Source records:

■ ■ ■ ■ ■ ■ ■

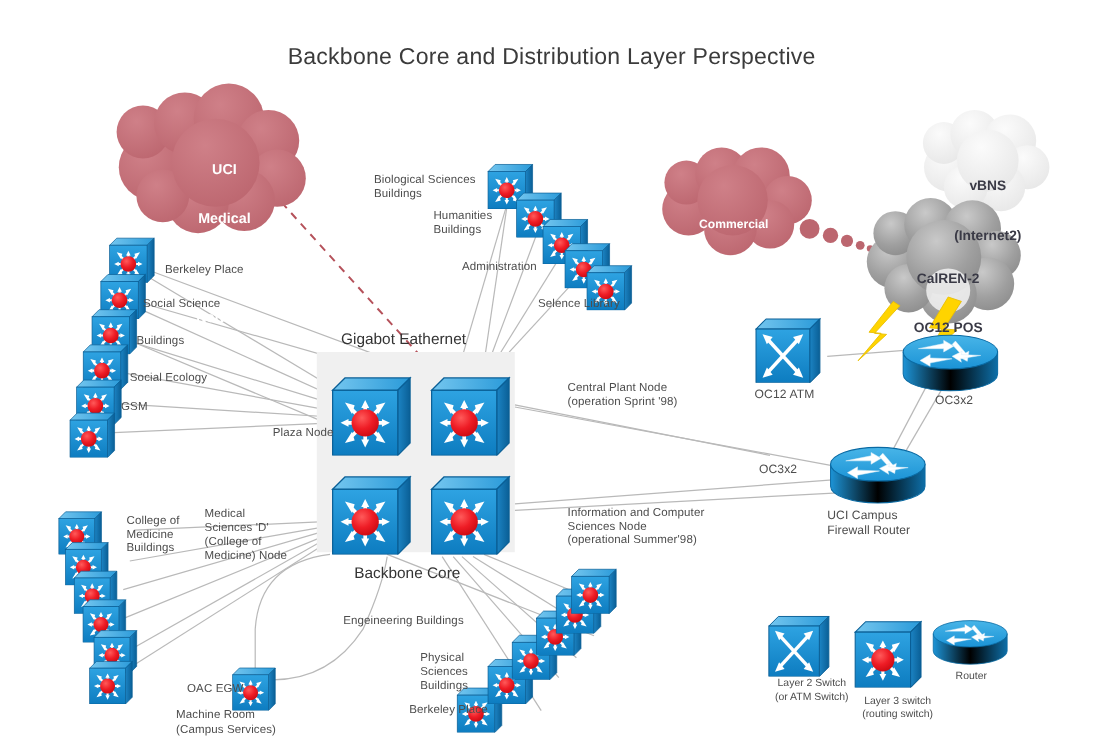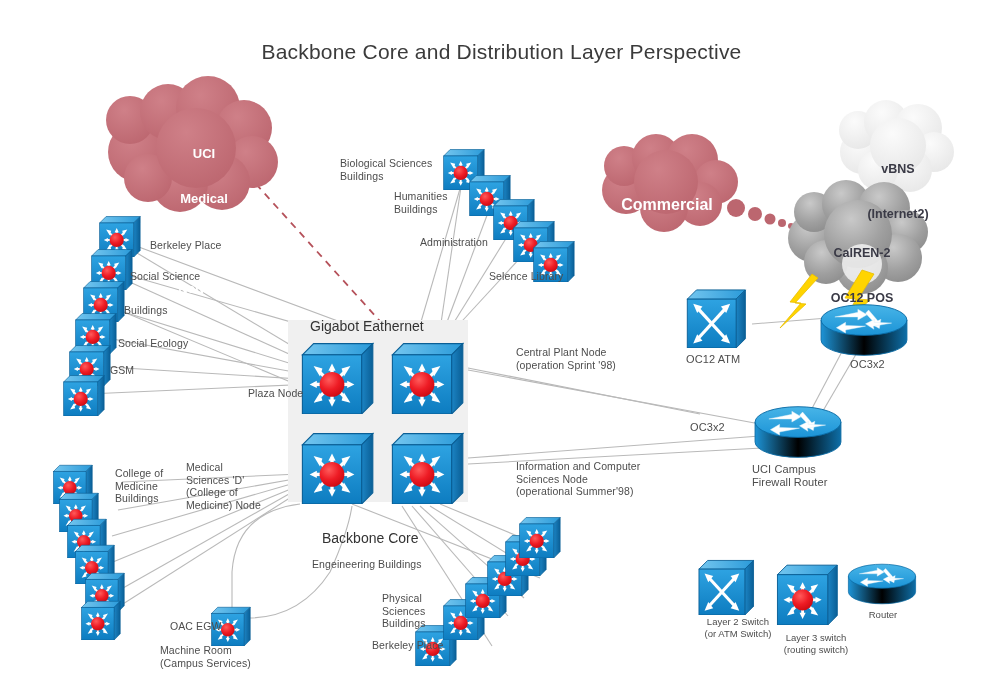--- a/index.html
+++ b/index.html
@@ -334,7 +334,7 @@
     <div>Network</div>
   </div>
 
-  <div class="cloudtxt white" style="left:606px;top:155px;width:122px;font-size:16px;">
+  <div class="cloudtxt white" style="left:606px;top:155px;width:122px;font-size:11px;">
     <div>Commercial</div>
     <div>Internet</div>
   </div>

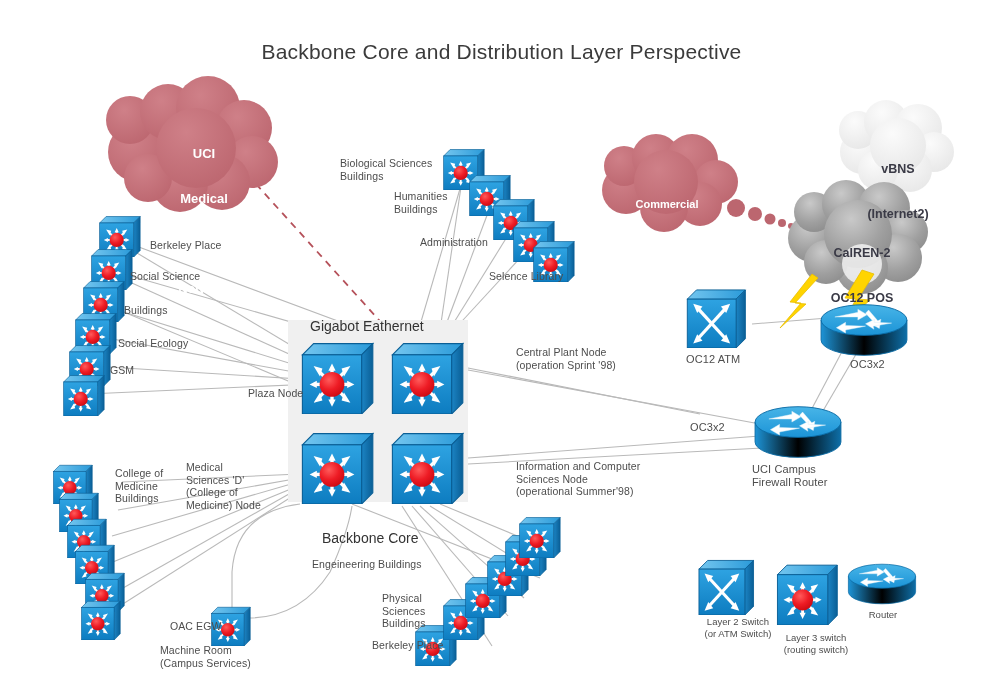--- a/index.html
+++ b/index.html
@@ -27,7 +27,7 @@
   }
 
   .section-lbl{
-    position:absolute;font-size:14px;color:#333333;white-space:pre;margin-top:18px;
+    position:absolute;font-size:14px;color:#333333;white-space:pre;
   }
 
   .cloudtxt{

■ ■ ■ ■ ■ ■ ■

What the task requires:
Go through the data and show every line where "position" occurs.

Reply to the exercise:
-    position:absolute;font-size:14px;color:#333333;white-space:pre;margin-top:18px;
+    position:absolute;font-size:14px;color:#333333;white-space:pre;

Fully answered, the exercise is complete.